A great hard rock album that you should not have missed is Fastway‘s 2012 release Eat Dog Eat (for Powerline‘s review, click here). Some may think of Fastway as strictly an ’80s band … if that’s the case, think again. Guitarist “Fast” Eddie Clarke (far left in photo) brings Fastway back to disprove that notion. Clarke, one of the main power sources behind classic-era Motörhead, always had the knack for creating memorable, driving riffs — and he continues that legacy with Eat Dog Eat. The extra bonus of the album are the powerful vocals of Toby Jepson (Little Angels, Gun). What a damn good hard rock singer, and him and Clarke produce quite a powerful punch together.
Unfortunately, this may be Fastway’s swan song. Jepson has reunited with his old band Little Angels, leaving Clarke a bit empty-handed and the future of Fastway once again uncertain.
The following is a recent Powerline chat with “Fast” Eddie Clarke:
Eat Dog Eat kind of re-establishes Fastway as a great bluesy hard rock band. This is the way the band was intended to be, wasn’t it?

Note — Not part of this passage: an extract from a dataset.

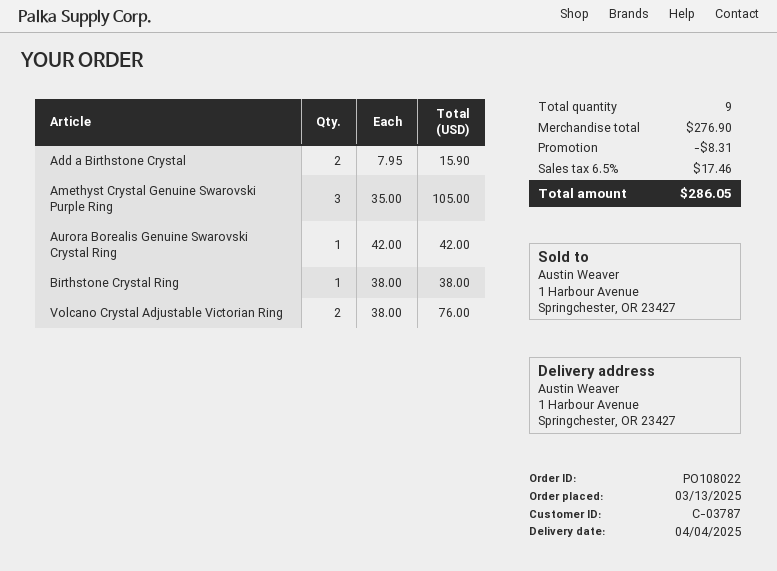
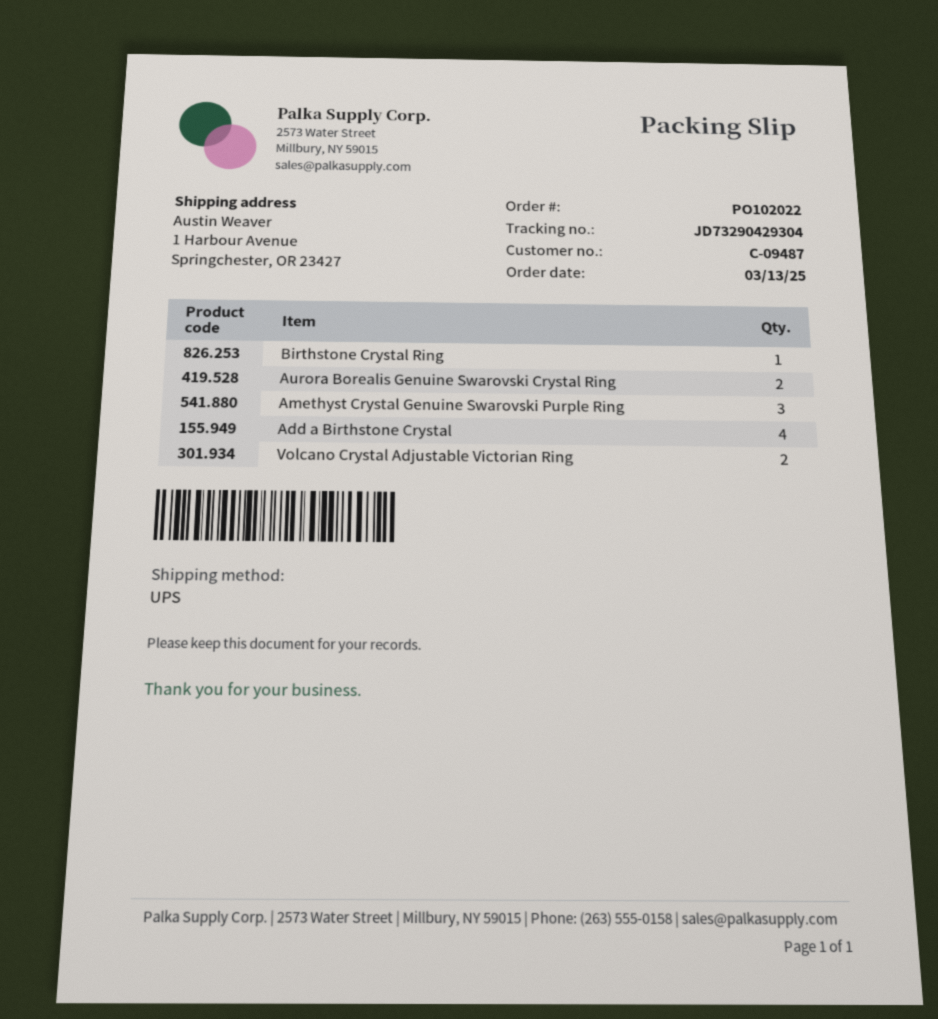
order number: PO108022 -> PO102022
customer number: C-03787 -> C-09487
Add a Birthstone Crystal: 2 -> 4
Aurora Borealis Genuine Swarovski Crystal Ring: 1 -> 2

“Fast” Eddie Clarke: Yeah, this is what Fastway always should have been. We lost our way after the 2nd album [1984's All Fired Up] and things for me just went from bad to worse. To me Eat Dog Eat would have made a great 3rd album and would have kept the Blues Rock thing going.
There really isn’t a meaning behind the album title, is there?

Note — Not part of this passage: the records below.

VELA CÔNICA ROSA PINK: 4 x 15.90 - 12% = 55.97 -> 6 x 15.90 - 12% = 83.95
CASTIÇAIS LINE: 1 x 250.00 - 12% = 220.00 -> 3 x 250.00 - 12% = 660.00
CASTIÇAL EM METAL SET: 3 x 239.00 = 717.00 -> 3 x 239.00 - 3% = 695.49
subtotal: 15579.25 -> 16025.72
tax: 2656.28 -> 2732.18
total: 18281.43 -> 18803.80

Clarke: The album title actually came from Toby. A bit of a singer thing. I think it has meaning for him. I just liked the way it confused me, so I thought it must be cool (laughs).
Here’s an obvious question: why the wait for a new Fastway release?

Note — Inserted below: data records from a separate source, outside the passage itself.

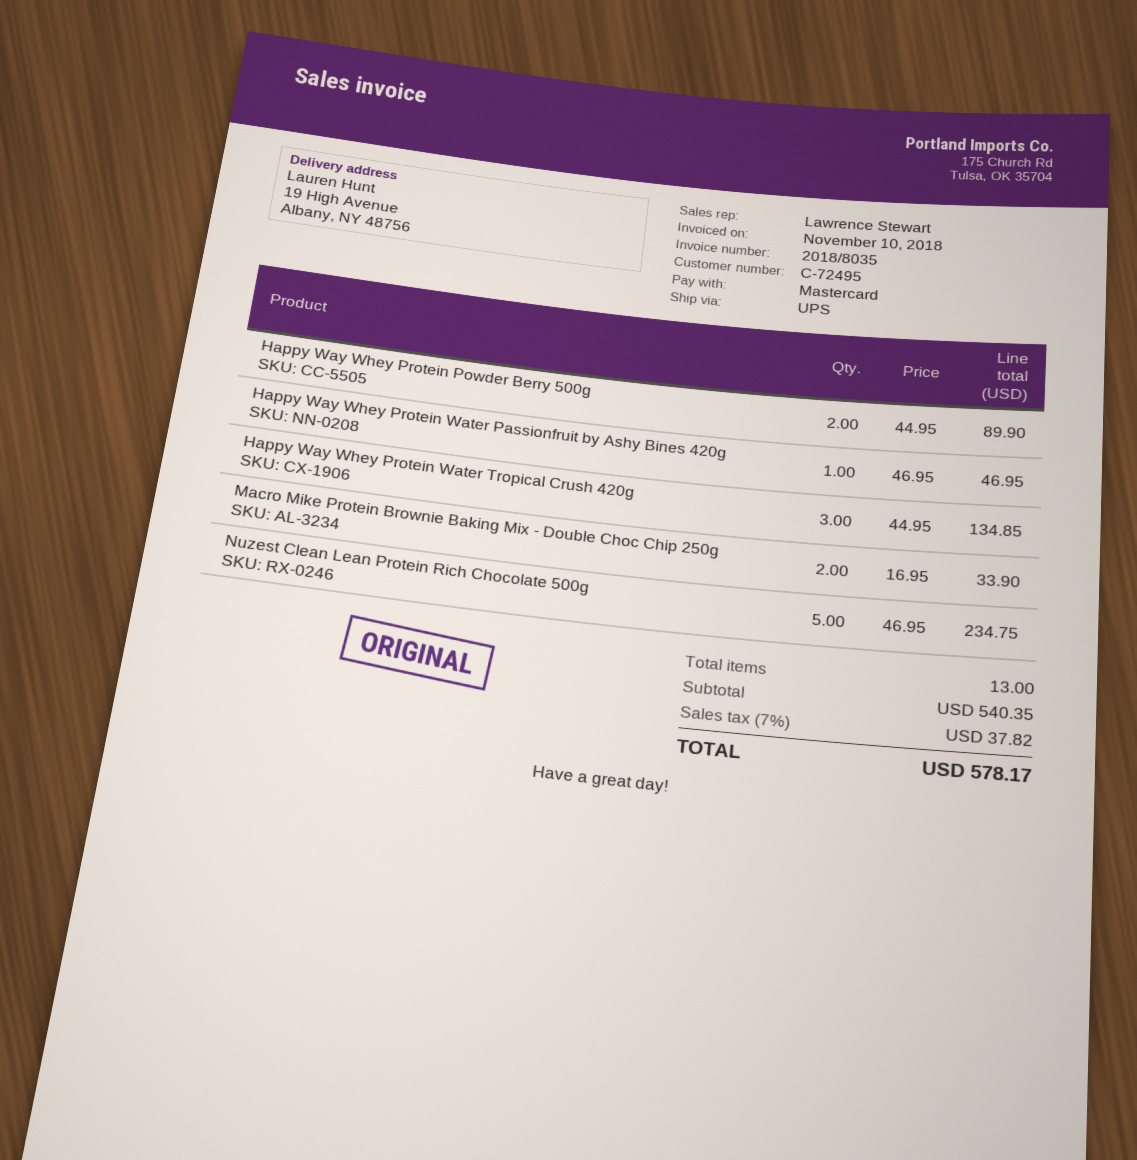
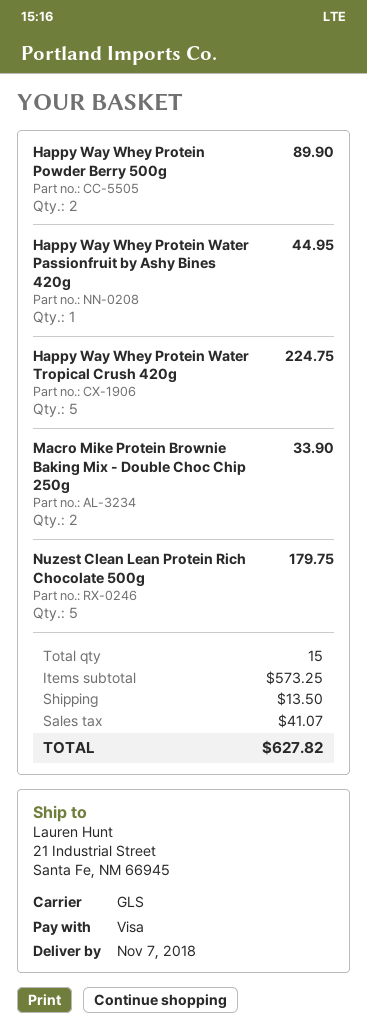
payment method: Mastercard -> Visa
shipping method: UPS -> GLS
ship to: 19 High Avenue, Albany, NY 48756 -> 21 Industrial Street, Santa Fe, NM 66945
Happy Way Whey Protein Water Passionfruit by Ashy Bines 420g: 1 for 46.95 -> 1 for 44.95
Happy Way Whey Protein Water Tropical Crush 420g: 3 for 134.85 -> 5 for 224.75
Nuzest Clean Lean Protein Rich Chocolate 500g: 5 for 234.75 -> 5 for 179.75
total quantity: 13 -> 15
subtotal: 540.35 -> 573.25
shipping: none -> 13.50
tax: 37.82 -> 41.07
total: 578.17 -> 627.82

Clarke: Fastway was dead and buried at the end of the ’90s. It was only after an old drummer friend of mine Steve Strange suggested in 2007 we do a few shows. Well, he is now a very successful agent — Coldplay amongst his roster. I said if all I have to do is turn up with my guitar, I am in. He used his connections and set up some great shows and then after getting John McManus on bass, he suggested we give Toby a try on vocals and it worked out really well. Toby decided to write an album in summer 2008 to try and keep the vibe going, unfortunately while Toby and I were writing the songs John quit the project, and Steve was also too busy to continue. Toby and I continued a little longer and finished writing the 11 tracks. Then Toby had a better offer and nothing more was done. The amazing was that we worked so well together. We only had three writing sessions of three days each, so you can see we were on fire and it was a shame we couldn’t continue at the time.
After meeting up with Toby in 2010 I suggested we record the songs as I felt they were too good to waste. He agreed and we set about organizing the recording. We decided to do it at Chapel Studio’s in Lincoln where we had both worked before. I would take care of the finance and I suggested Toby produce it as he had been doing a couple of bands earlier in the year, so he had an engineer he had worked with who was shit hot and he also had a drummer, Matt Eldridge, who fitted in perfectly.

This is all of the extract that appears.